Blast-Induced Neurotrauma: Surrogate Use, Loading Mechanisms, and Cellular Responses

Category: Publication

Authors: Geoffrey T Desmoulin, Jean-Philippe Dionne

Publication: Journal of Trauma and Acute Care Surgery, Volume 67, Issue 5, Pages 1113-1122

Background: With the onset of improved protective equipment against fragmentation, blast-induced neurotrauma has emerged as the “signature wound” of the current conflicts in the Middle East.
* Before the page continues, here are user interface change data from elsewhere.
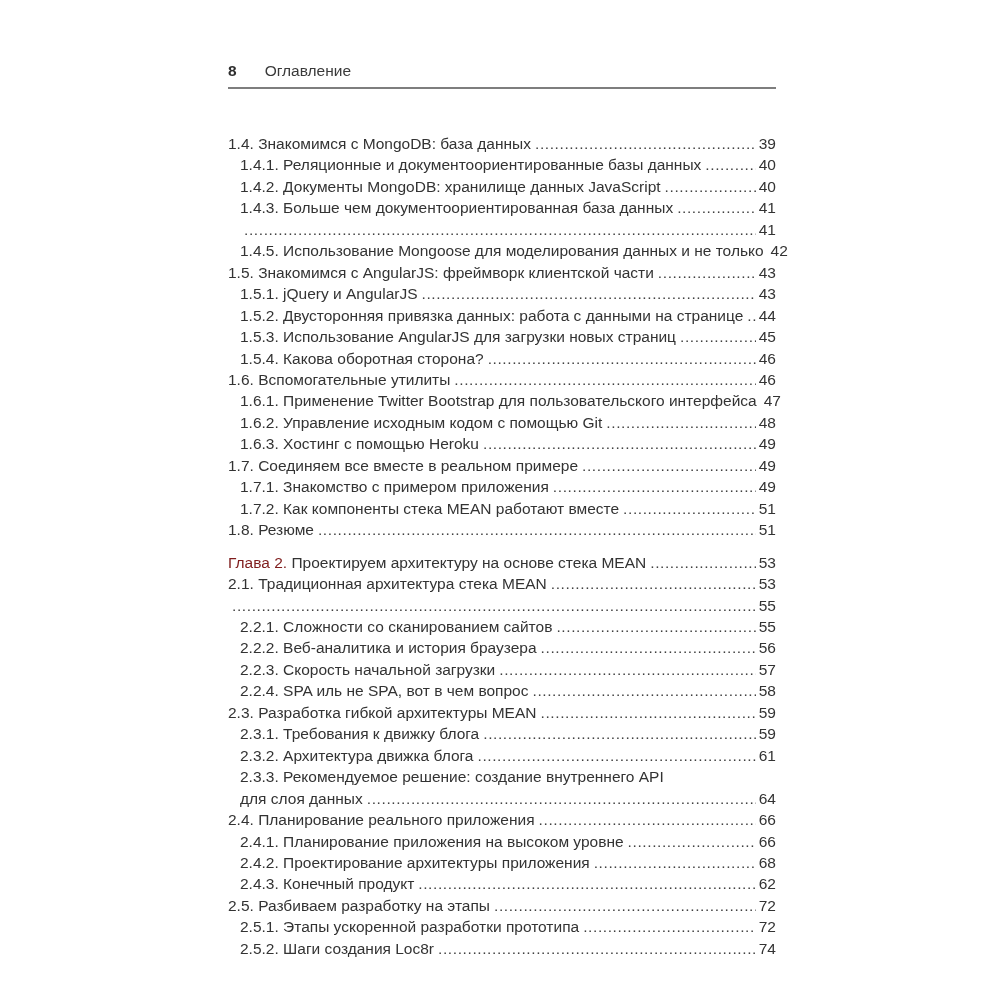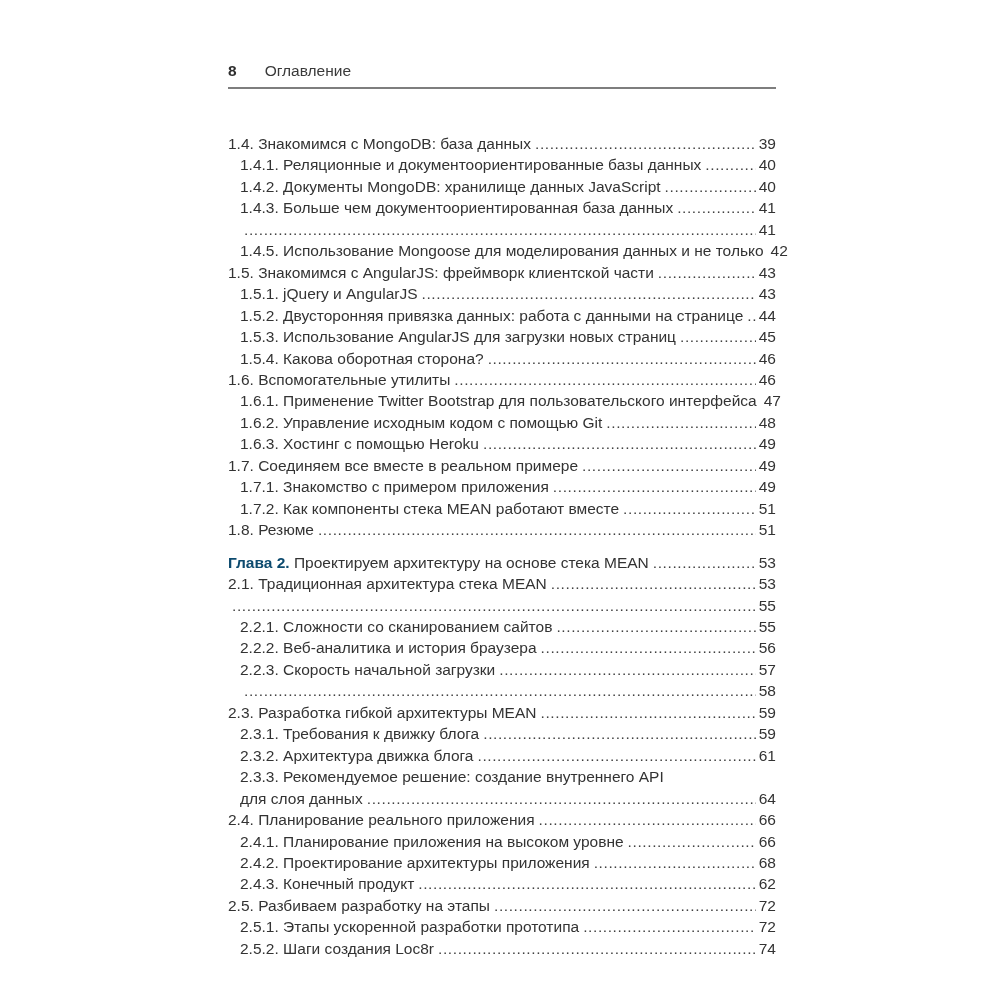--- a/index.html
+++ b/index.html
@@ -34,21 +34,21 @@
     font-size: 15.5px;
     line-height: 21.45px;
   }
   .row {
     display: flex;
     align-items: baseline;
   }
   .row.lvl2 { padding-left: 12px; }
   .row.gap { margin-top: 11px; }
   .row .t { white-space: nowrap; }
-  .row .t b { font-weight: bold; color: #0c4a6e; }
+  .row .t b { font-weight: normal; color: #7f1d1d; }
   .leader {
     flex: 1 1 auto;
     overflow: hidden;
     white-space: nowrap;
     margin: 0 3px 0 4px;
     letter-spacing: 0.6px;
     color: #404040;
   }
   .leader::after {
     content: "................................................................................................................................................................";
@@ -188,20 +188,21 @@
           <span class="t">2.2.2. Веб-аналитика и история браузера</span>
           <span class="leader"></span>
           <span class="pg">56</span>
         </div>
         <div class="row lvl2">
           <span class="t">2.2.3. Скорость начальной загрузки</span>
           <span class="leader"></span>
           <span class="pg">57</span>
         </div>
         <div class="row lvl2">
+          <span class="t">2.2.4. SPA иль не SPA, вот в чем вопрос</span>
           <span class="leader"></span>
           <span class="pg">58</span>
         </div>
         <div class="row lvl1">
           <span class="t">2.3. Разработка гибкой архитектуры MEAN</span>
           <span class="leader"></span>
           <span class="pg">59</span>
         </div>
         <div class="row lvl2">
           <span class="t">2.3.1. Требования к движку блога</span>

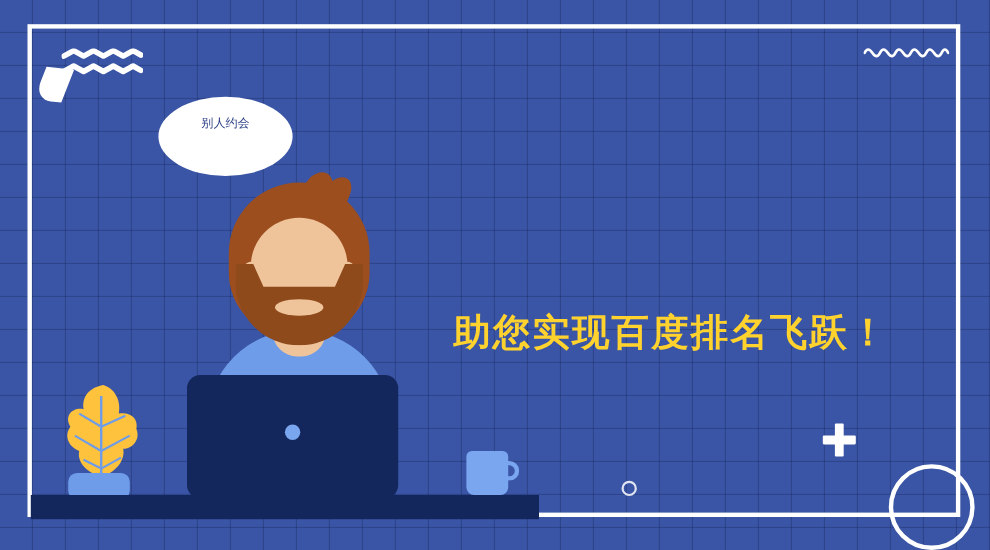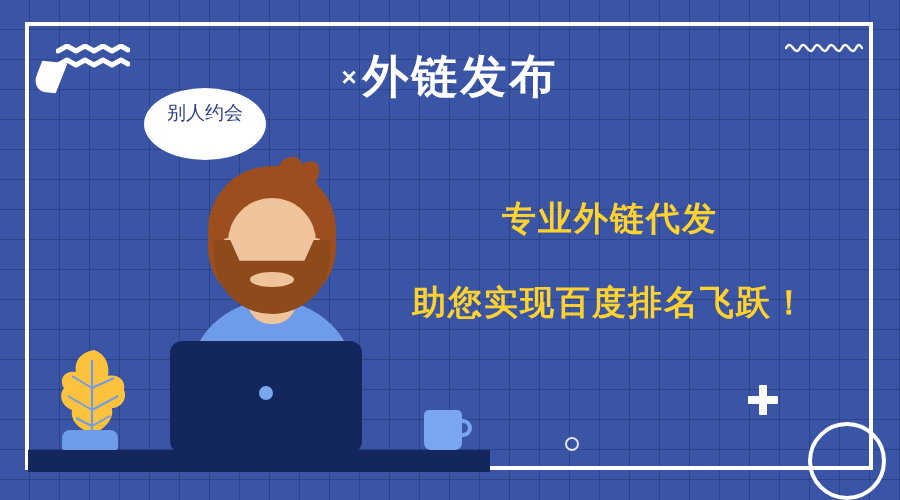--- a/index.html
+++ b/index.html
@@ -134,21 +134,21 @@
     border-radius: 50% / 50%;
     z-index: 6;
   }
   .bubble-text {
     position: absolute;
     left: 0;
     top: 13px;
     width: 122px;
     text-align: center;
     color: #2c3f86;
-    font-size: 19px;
+    font-size: 11px;
     line-height: 23px;
     font-weight: normal;
   }
   .bubble-tail {
     position: absolute;
     left: 36px;
     top: 62px;
     width: 26px;
     height: 30px;
     background: #ffffff;
@@ -354,25 +354,21 @@
     <path d="M2,21 L11,16 L20,21 L29,16 L38,21 L47,16 L56,21 L65,16 L72,20" fill="none" stroke="#ffffff" stroke-width="5" stroke-linecap="round" stroke-linejoin="round"></path>
   </svg>
 
   <svg class="wave-right" viewBox="0 0 78 14" preserveAspectRatio="none">
     <path d="M1,8 Q4,2 8,8 T15,8 T22,8 T29,8 T36,8 T43,8 T50,8 T57,8 T64,8 T71,8 T77,8" fill="none" stroke="#ffffff" stroke-width="2.4" stroke-linecap="round"></path>
   </svg>
 
   <div class="plus"></div>
   <div class="ring"></div>
 
-  <div class="headline">
-    <span class="mark">×</span><span>外链发布</span>
-  </div>
-
-  <div class="slogan slogan-1">专业外链代发</div>
+
   <div class="slogan slogan-2">助您实现百度排名飞跃！</div>
 
   <div class="bubble-tail"></div>
   <div class="bubble">
     <div class="bubble-text">
       <div>别人约会</div>
     </div>
   </div>
 
   <div class="person">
Current research has focused on this phenomenon; however, the exact mechanism of injury and ways to mitigate the ensuing pathophysiology remain largely unknown. The data presented and literature reviewed formed the fundamentals of a successful grant from the U.S. Office of Naval Research to Wayne State University.

Methods: This work is a culmination of specialized blast physics and energy-tissue coupling knowledge, recent pilot data using a 12-m shock tube and an instrumented Hybrid III crash test dummy, modeling results from Conventional Weapons effects software, and an exhaustive Medline and government database literature review.

Results: The work supports our hypothesis of the mechanism of injury (described in detail) but sheds light on current hypotheses and how we investigate them. We expose two areas of novel mitigation development. First, there is a need to determine a physiologic and mechanism-based injury tolerance level through a combination of animal testing and biofidelic surrogate development. Once the injury mechanism is defined experimentally and an accurate physiologic threshold for brain injury is established, innovative technologies to protect personnel at risk can be appropriately assessed. Second, activated pathophysiological pathways are thought to be responsible for secondary neurodegeneration. Advanced pharmacological designs will inhibit the key cell signaling pathways. Simultaneously, evaluation of pharmacological candidates will confirm or deny current hypotheses of primary mechanisms of secondary neurodegeneration.

Conclusions: A physiologic- or biofidelic-based blast-induced tolerance curve may redefine current acceleration-based curves that are only valid to assess tertiary blast injury. Identification of additional pharmaceutical candidates will both confirm or deny current hypotheses on neural pathways of continued injury and help to develop novel prophylactic treatments.